Trent sealed off certain areas inside the ship, filled them with air from the ship's reserves, and put his new recruits to the rewinding of the overdrive coil. He himself made a good repair to an emergency-patched cable in the Lawlor drive casing. Also, with painstaking care he set the tape-recorded log to register such actions as took place after the Hecla's reoccupation.

It wasn't on the whole a very difficult business. Hundreds of ships had blown their overdrive coils and rewound them in space and gone sedately on about their lawful occasions.

Thousands had had trouble with their Lawlor drives, but like all superlatively difficult achievements the design of those useful engines was so blessedly simple that nobody felt incapable of the work that would make them whole and functioning again.

Trent did do a certain amount of stage dressing, though. His crew for the Hecla, recruited on Sira, had cherished very unusual hopes. They expected high excitement out here, and it would have been anticlimactic to set them at a far from routine but by no means hazardous salvage operation. So Trent dressed it up.

He let only the parts of the ship necessary for the repair of the drives and a reasonable living space be refilled with air. Most of the ship remained empty, with shot holes unplugged. He painstakingly led his followers, two by two and in spacesuits, through the less frequently visited and now airless parts of the ship. They came to know their way about the bilges, through all the air-seal doorways, until they were able to move from any part of the ship to any other without appearing in the regularly used areas. And he had them carry small arms on these occasions.

It was largely stage dressing, but not wholly that. Trent still had to think of possibilities. He was not exactly certain that the pirate which had wrecked the Hecla was itself destroyed. He prepared against the possibility that it was not, by charming his crewmen with prospects of lurid action. They learned and rehearsed battle tactics and in so doing prepared to be attacked. If the pirate ship should appear, Trent and his followers were prepared. If it didn't, nevertheless he'd keep up the continual alert until he brought the Hecla to ground again, and then a reasonable bonus for work done and danger undergone would satisfy everybody. He'd be under no obligation to explain his precautions once they'd ended.

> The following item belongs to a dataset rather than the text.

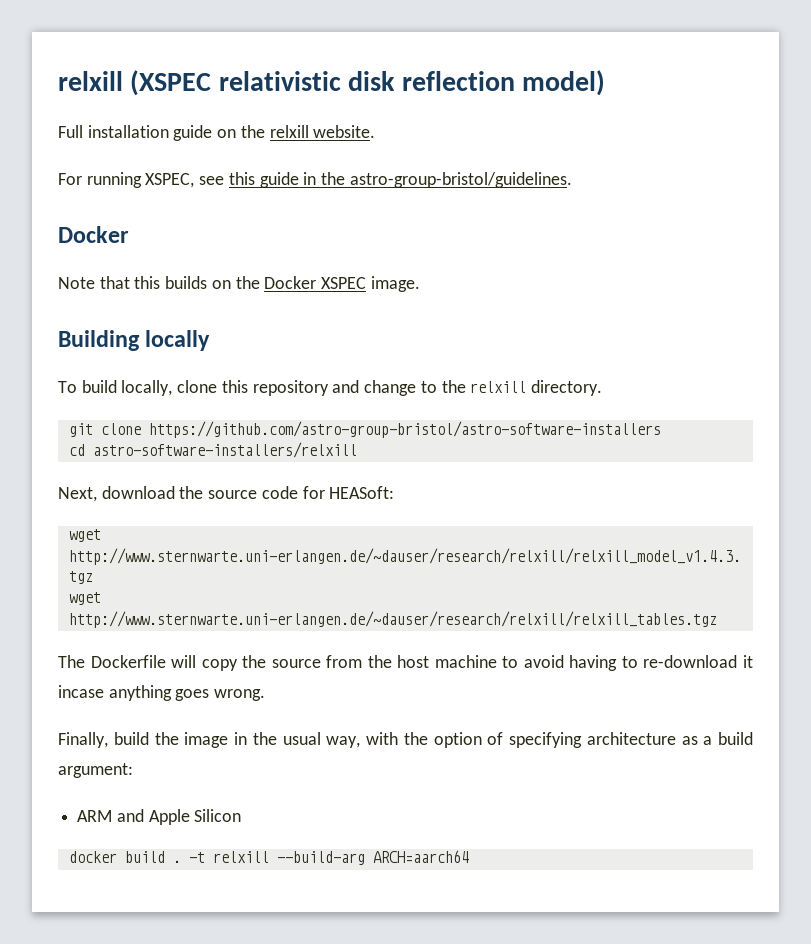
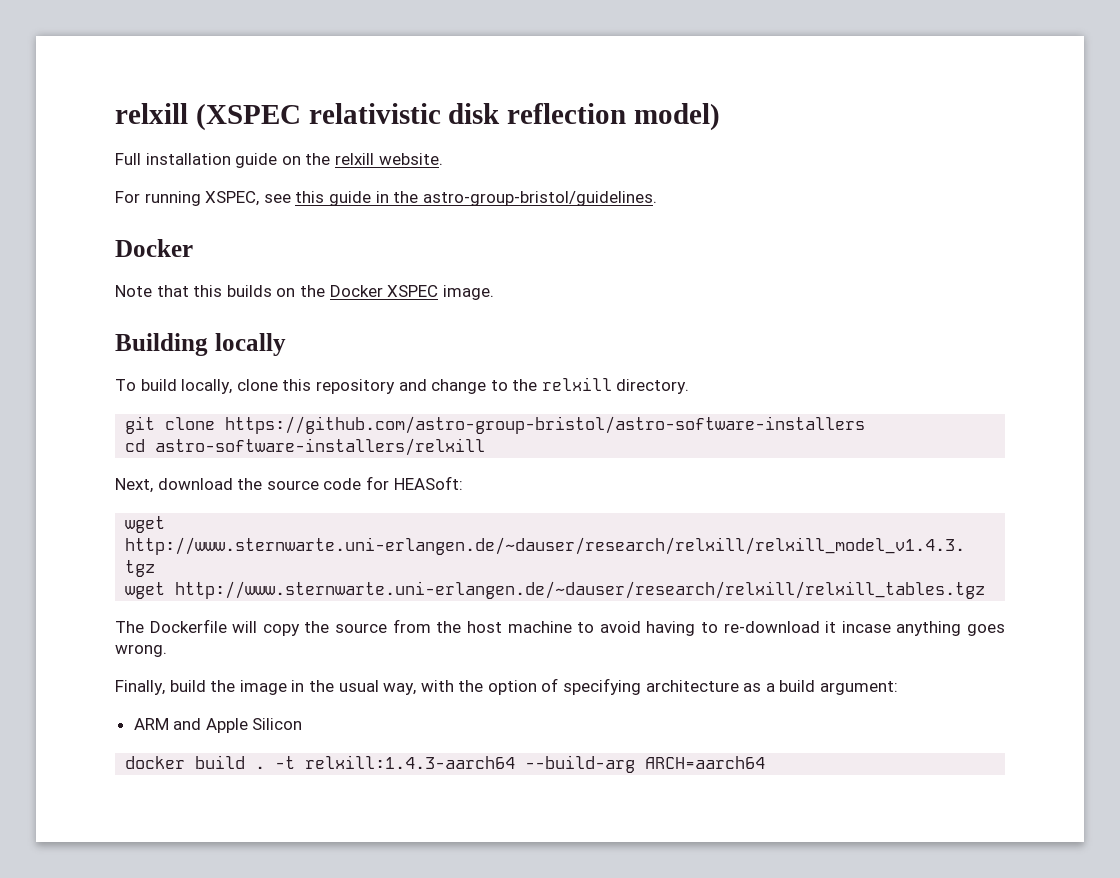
[212,851,269,863] relxill -> [305,755,516,769] relxill:1.4.3-aarch64

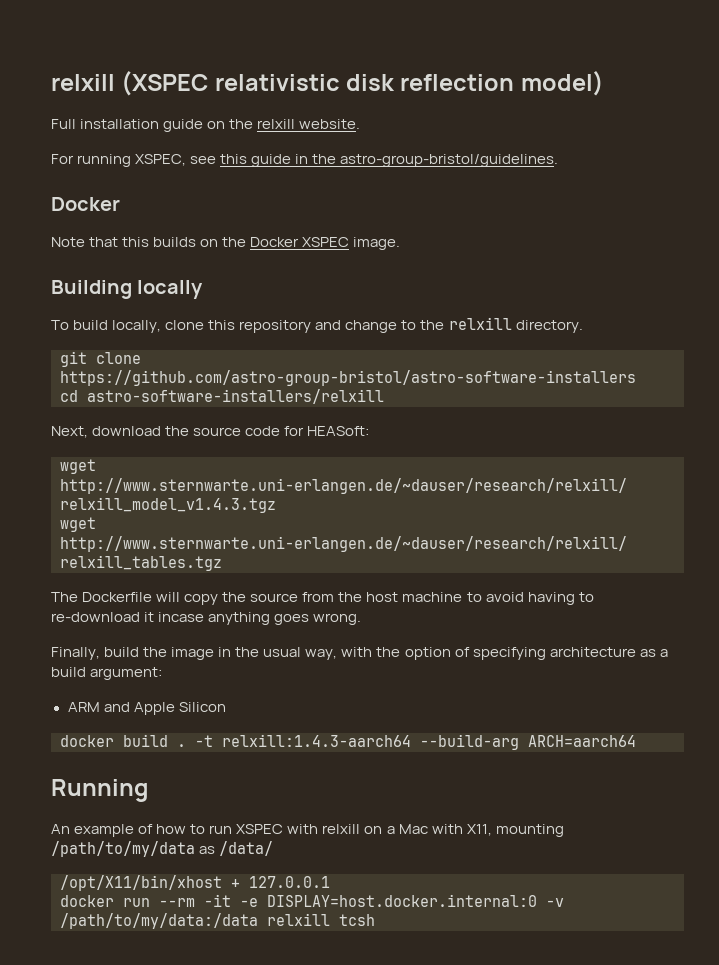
(766, 762) none -> [51,779,148,802] [51,824,564,837] [51,841,274,857] [60,875,330,891] [60,894,564,907] [60,913,375,929] // Running // An example of how to run XSPEC with relxill on a Mac with X11, mounting /path/to/my/data as /data/ // /opt/X11/bin/xhost + 127.0.0.1 // docker run --rm -it -e DISPLAY=host.docker.internal:0 -v /path/to/my/data:/data relxill tcsh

There were personal angles to the matter, too. He'd taken Marian Hale out of a very unpleasant situation. But there is something about the relationship between men and women which obligates a man who's done a woman one favor to do her another and another indefinitely. Trent had meant to salvage the Hecla from the moment of the pirate's disappearance in overdrive, when the Hecla was left helpless in space. If Marian had been another man, even the Hecla's owner, Trent could have admitted his intentions frankly or even discussed the method and the practicability of the job. But once he'd taken Marian from the wrecked Hecla, if they advanced to a state of cordial friendship he'd be under an obligation to do her the second favor of doing the salvage for at most the cost of the operation, because it belonged to her father. The fact was illogical but it was still a fact.